* EXERCISE INSTRUCTIONS
All that should come back is the lines of the data below from the one containing "padding: 0 20px;" to the one containing "9.5a8.5 8.5 0", inclusive, exactly as they stand.

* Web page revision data
_ _ _ _ _

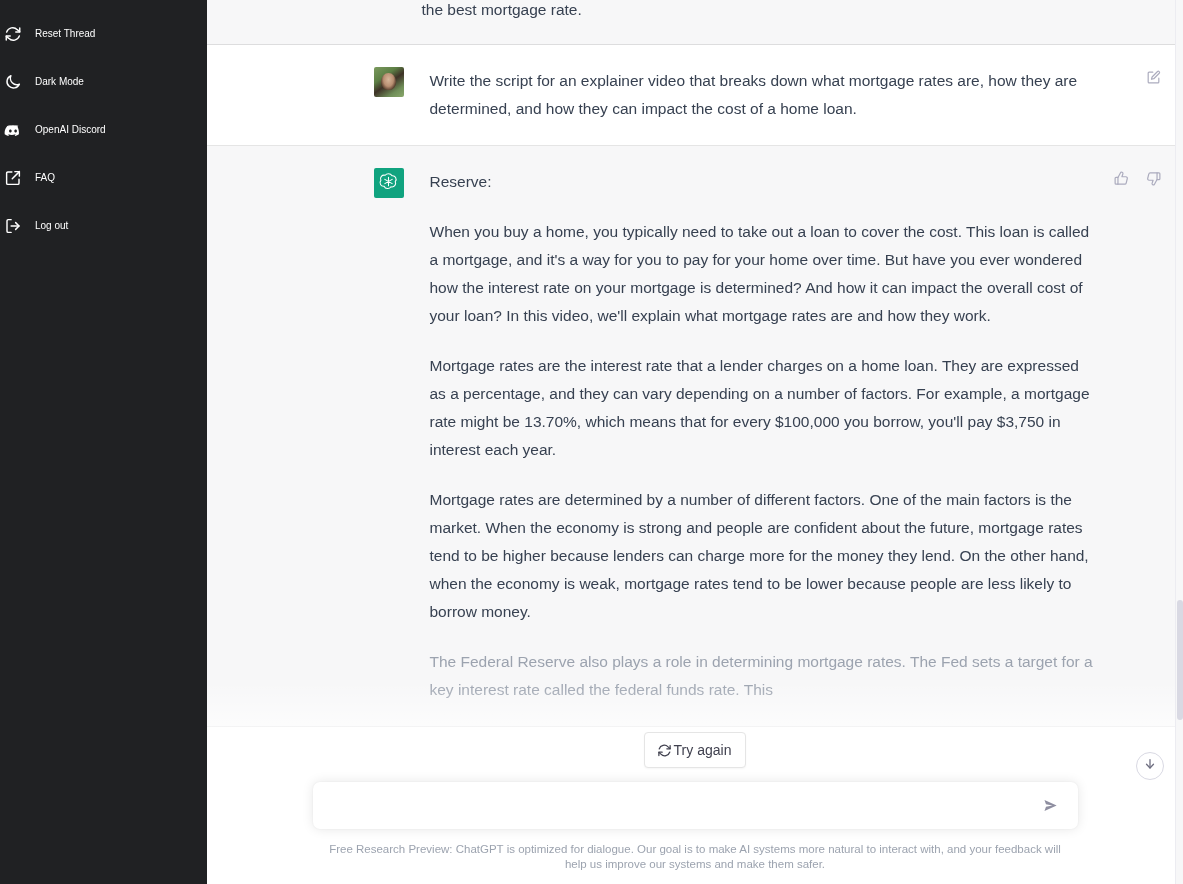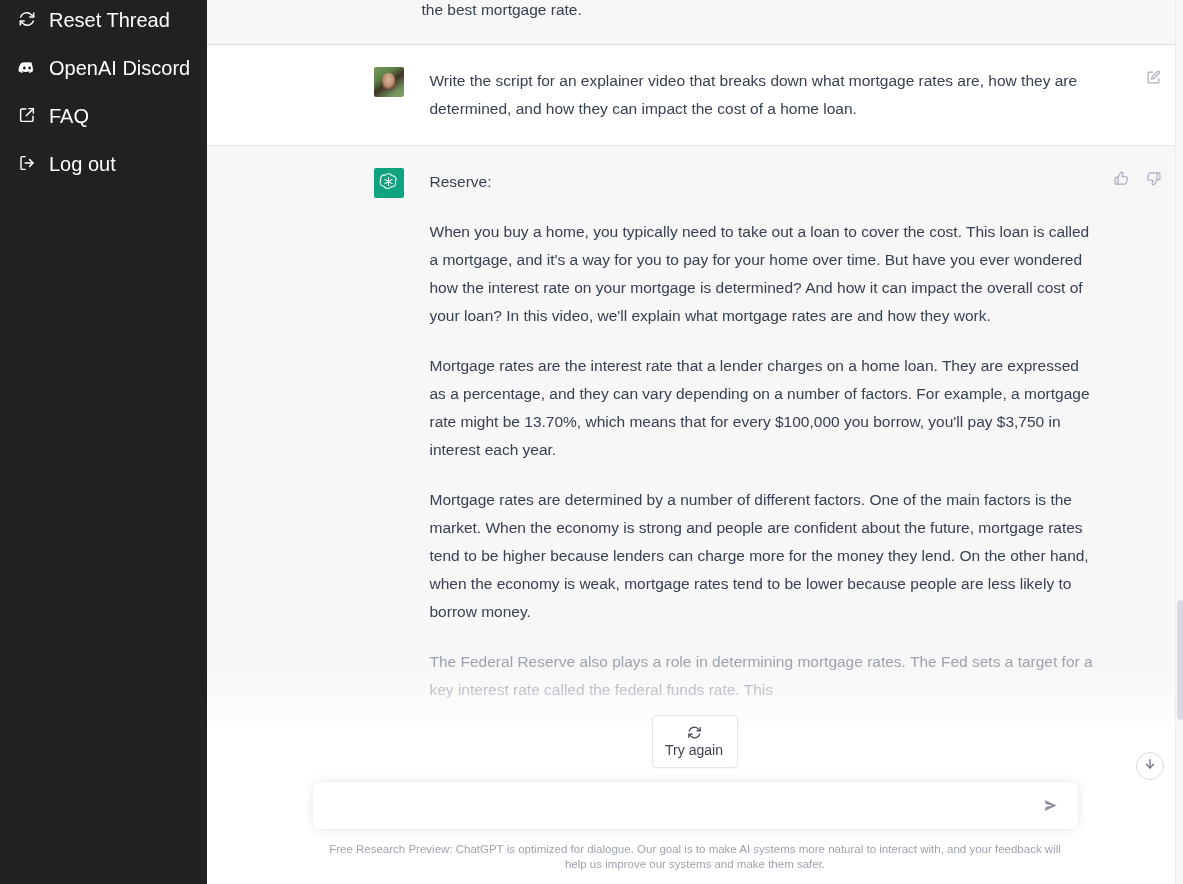--- a/index.html
+++ b/index.html
@@ -26,26 +26,26 @@
     height: 884px;
     background: #202123;
     flex: 0 0 207px;
     padding-top: 10px;
     display: flex;
     flex-direction: column;
   }
 
   .nav-item {
     display: flex;
-    align-items: flex-start;
+    align-items: center;
     gap: 13px;
     height: 48px;
-    padding: 0 16px 0 18px;
+    padding: 0 16px 0 4px;
     color: #ffffff;
-    font-size: 20px;
+    font-size: 10px;
     cursor: pointer;
     user-select: none;
   }
 
   .nav-icon {
     width: 18px;
     height: 18px;
     flex: 0 0 18px;
     display: flex;
     align-items: center;
@@ -193,21 +193,20 @@
     align-items: center;
     gap: 2px;
     background: #ffffff;
     border: 1px solid #e5e5e5;
     border-radius: 4px;
     padding: 9px 14px 9px 12px;
     font-size: 14px;
     color: #40414f;
     cursor: pointer;
     box-shadow: 0 1px 2px rgba(0,0,0,0.04);
-    flex-direction: column;
   }
   .try-again-icon { width: 15px; height: 15px; display: flex; color: #40414f; }
 
   .composer-row {
     display: flex;
     justify-content: center;
     padding: 0 20px;
   }
   .composer-box {
     width: 765px;
@@ -300,20 +299,28 @@
         <svg width="18" height="18" viewBox="0 0 24 24" fill="none" stroke="currentColor" stroke-width="1.9" stroke-linecap="round" stroke-linejoin="round">
           <path d="M3.5 9.5a8.5 8.5 0 0 1 14.2-3.3L21 9"></path>
           <polyline points="21 4 21 9.3 15.7 9.3"></polyline>
           <path d="M20.5 14.5a8.5 8.5 0 0 1-14.2 3.3L3 15"></path>
           <polyline points="3 20 3 14.7 8.3 14.7"></polyline>
         </svg>
       </span>
       <span class="nav-label">Reset Thread</span>
     </div>
 
+    <div class="nav-item">
+      <span class="nav-icon">
+        <svg width="18" height="18" viewBox="0 0 24 24" fill="none" stroke="currentColor" stroke-width="1.9" stroke-linecap="round" stroke-linejoin="round">
+          <path d="M20.5 14.8A8.6 8.6 0 0 1 9.2 3.5a8.6 8.6 0 1 0 11.3 11.3z"></path>
+        </svg>
+      </span>
+      <span class="nav-label">Dark Mode</span>
+    </div>
 
     <div class="nav-item">
       <span class="nav-icon">
         <svg width="19" height="19" viewBox="0 0 24 24" fill="currentColor">
           <path d="M19.6 6.1a16 16 0 0 0-4-1.2l-.2.4a13 13 0 0 1 3.5 1.7 14.6 14.6 0 0 0-13.8 0 13 13 0 0 1 3.5-1.7l-.2-.4a16 16 0 0 0-4 1.2C1.3 9.8.6 13.4.9 16.9a16.3 16.3 0 0 0 4.9 2.4l.9-1.5a10.6 10.6 0 0 1-1.7-.8l.4-.3a11.6 11.6 0 0 0 10 0l.4.3a10.6 10.6 0 0 1-1.7.8l.9 1.5a16.3 16.3 0 0 0 4.9-2.4c.4-4-.8-7.6-2.3-10.8zM8.5 14.7c-1 0-1.8-.9-1.8-2s.8-2 1.8-2 1.8.9 1.8 2-.8 2-1.8 2zm7 0c-1 0-1.8-.9-1.8-2s.8-2 1.8-2 1.8.9 1.8 2-.8 2-1.8 2z"></path>
         </svg>
       </span>
       <span class="nav-label">OpenAI Discord</span>
     </div>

_ _ _ _ _

* OUTPUT BELOW
     padding: 0 20px;
   }
   .composer-box {
     width: 765px;
@@ -300,20 +299,28 @@
         <svg width="18" height="18" viewBox="0 0 24 24" fill="none" stroke="currentColor" stroke-width="1.9" stroke-linecap="round" stroke-linejoin="round">
           <path d="M3.5 9.5a8.5 8.5 0 0 1 14.2-3.3L21 9"></path>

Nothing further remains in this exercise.